Governance Types

SCAI offers multiple AI governance models to align with different business needs and complexity levels. Choose between NLU for structured, intent-based interactions, Agentics for dynamic problem-solving capabilities, or Composite approaches that blend both methodologies for flexibility and control. Learn more about their differences.

Read the explanations below to understand your options.

Intent-based Model

The Intent-based model is designed for structured, intent-driven interactions with predefined conversational paths. It excels in scenarios where user interactions are relatively predictable and can be mapped to specific intentions. Ideal for customer service applications with clear, repetitive workflows like order tracking, basic support inquiries, or information retrieval.

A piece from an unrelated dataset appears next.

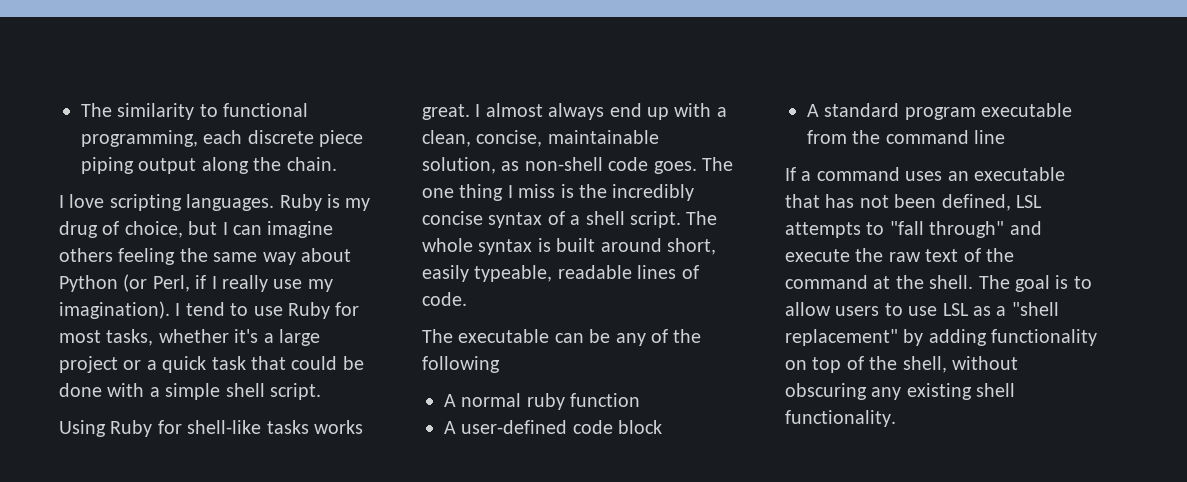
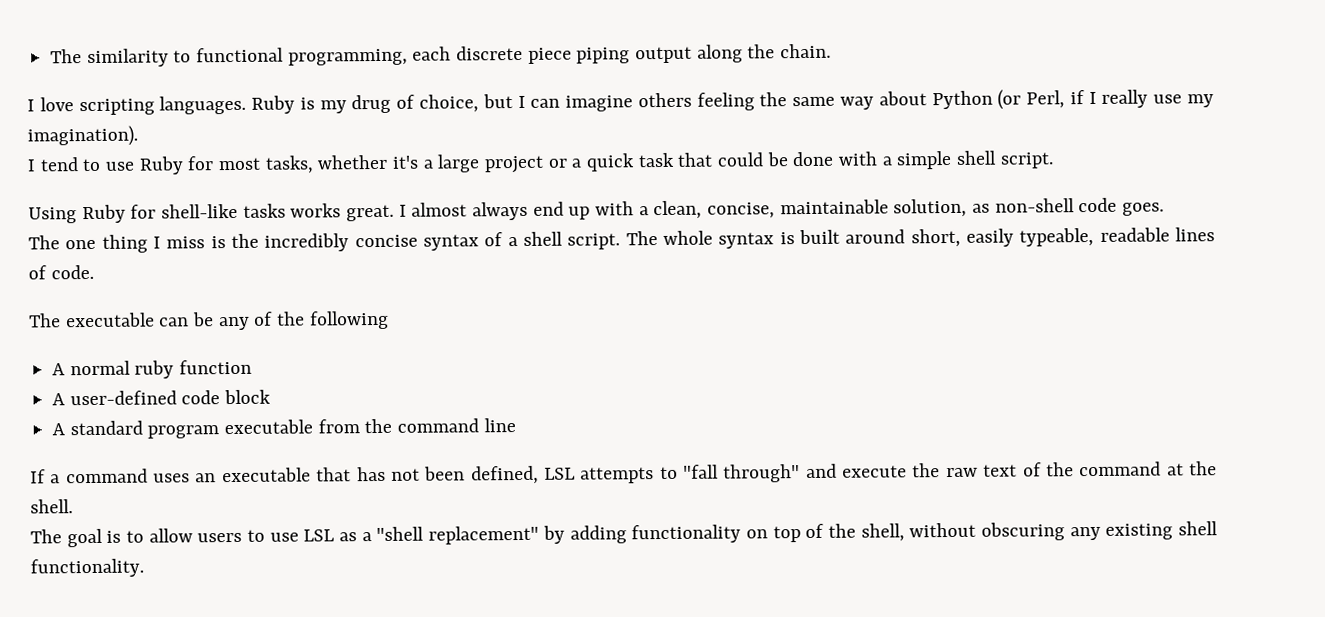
(170, 310) none -> (138, 136) //
(697, 167) none -> (1165, 209) //
(974, 282) none -> (73, 506) //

In this model, the system focuses on accurately identifying user intents and matching them to pre-configured responses. It works best when you have a well-defined set of user goals and want a reliable, consistent interaction model with minimal variability. Think of it as a sophisticated flow chart that efficiently routes user requests to the most appropriate predetermined response.

Agentic Model

The Agentic model (LLM-based) represents a more dynamic and adaptive approach to interactions. This approach enables complex problem-solving, creative reasoning, and context-aware responses. It's particularly suitable for scenarios requiring nuanced understanding, open-ended problem-solving, or interactions that cannot be easily predefined. In this model, AI agents can break down complex tasks and adapt their approach based on contextual cues and handle unexpected queries, providing provide more human-like conversational experiences.

Composite (Hybrid) Model

The Composite models combines structured intent recognition and dynamic problem-solving by combining NLU and Agentic approaches. This hybrid model offers two primary configurations:

Intent-first

In this configuration, the system prioritizes intent recognition while maintaining the ability to leverage AI agents for more complex tasks. A Supervisor agent first attempts to match user inputs to predefined intents, ensuring efficient handling of common, predictable interactions. When an intent cannot be directly matched or requires more nuanced processing, specialized AI agents are activated to provide more flexible, context-aware responses. This approach is perfect for organizations wanting to maintain the reliability of intent-based systems while introducing adaptability for edge cases.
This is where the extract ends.